In occasione della festa nazionale svizzera il Municipio ha dato la parola a Luisa Lambertini, che ha raccontato cosa apprezza e ammira del nostro Paese
Sulle note della Civica filarmonica di Mendrisio, il Municipio ha accolto l’ospite d'onore di quest’edizione del primo d’agosto: la rettrice dell’Università della Svizzera italiana, la professoressa Luisa Lambertini. L’intrattenimento ricreativo e culinario è stato garantito dalla Società benefica Risotto Urano.

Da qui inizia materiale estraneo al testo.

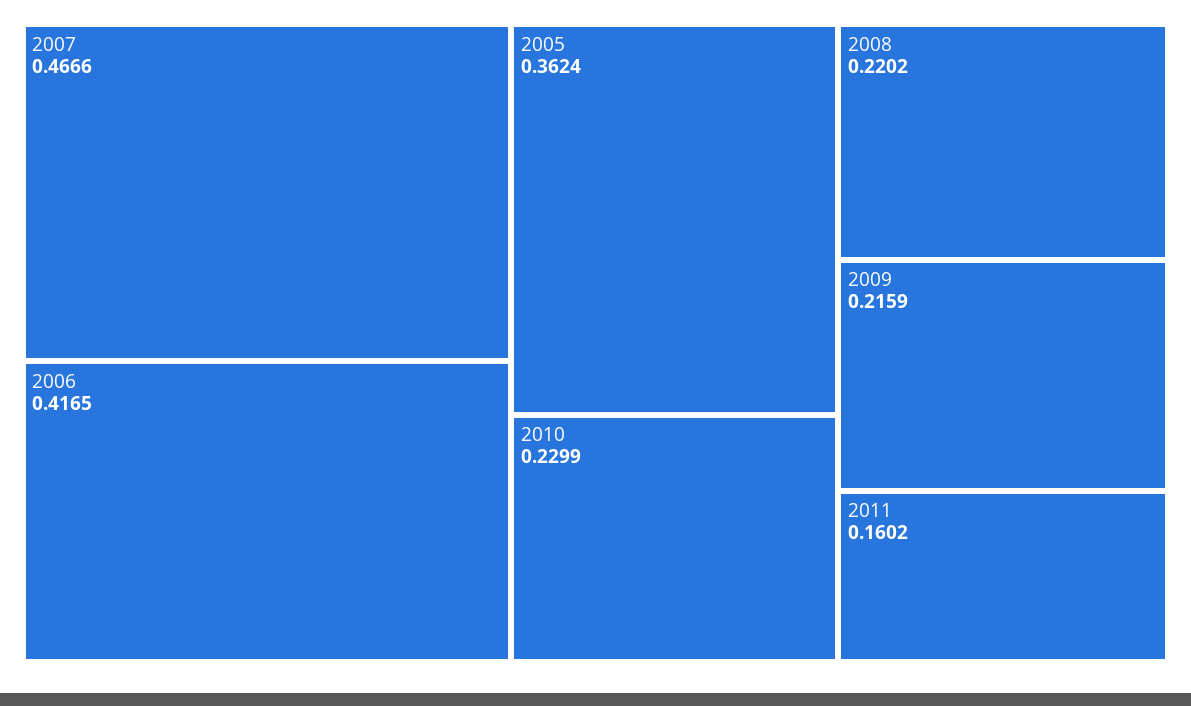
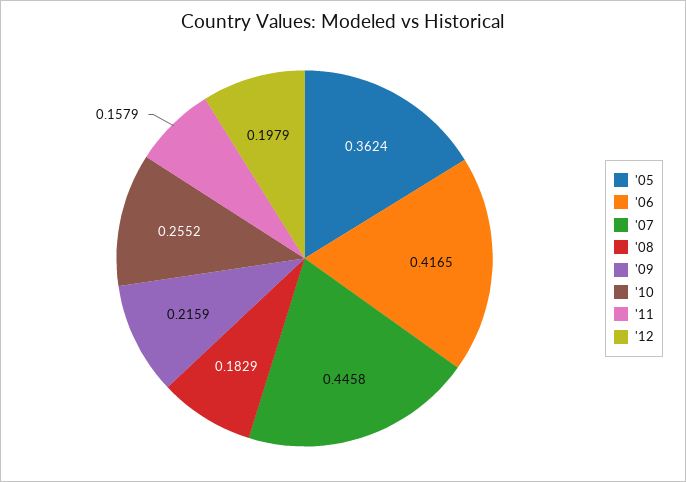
2007: 0.4666 -> 0.4458
2010: 0.2299 -> 0.2552
2008: 0.2202 -> 0.1829
2011: 0.1602 -> 0.1579
'12: none -> 0.1979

Ma lasciamo spazio all’allocuzione di Lambertini, che ha raccontato quali sono i valori tipicamente svizzeri che ha imparato a conoscere e apprezzare in questi anni. Valore della coesione, approccio democratico alle decisioni e qualità, questi alcune delle caratteristiche che la rettrice dell’Usi ha voluto raccontare in occasione della festa nazionale svizzera.

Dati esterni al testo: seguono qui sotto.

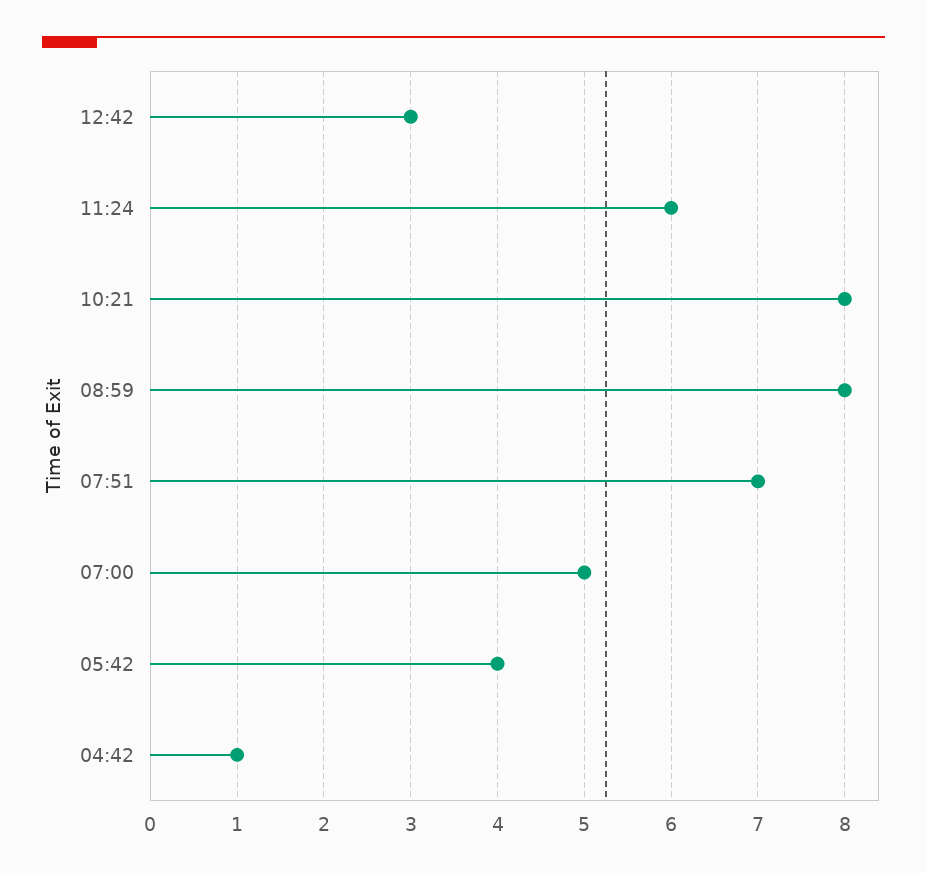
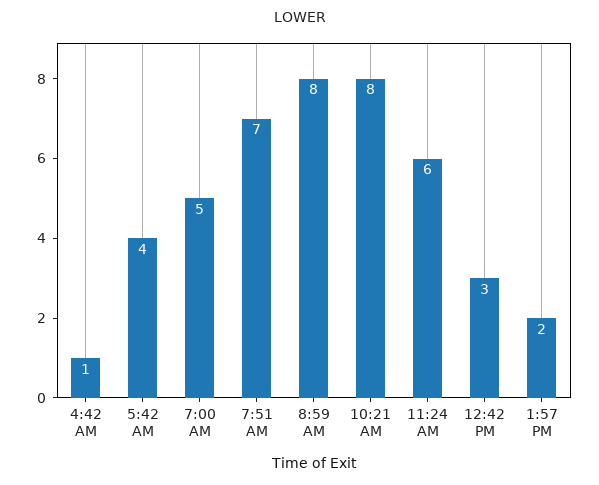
1:57 PM: none -> 2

Dopo una vita da «accademica giramondo», come lei stessa si è definita, Lambertini da Bologna è passata all'Inghilterra, poi a Boston, Berkeley e Los Angeles. Luogo dal quale ha deciso di intraprendere la sua nuova avventura professionale in Svizzera, un paese che conosceva poco. Oggi, ha raccontato, «so di aver fatto la scelta giusta soprattutto perché ho imparato ad amare molto questo Paese, ho capito di condividere i suoi valori di fondo e dal primo luglio, in qualità di Rettrice dell’Università della Svizzera italiana, mi impegnerò a fondo per avere un impatto positivo sia sull’ateneo, sia sul territorio che lo ospita e lo sostiene».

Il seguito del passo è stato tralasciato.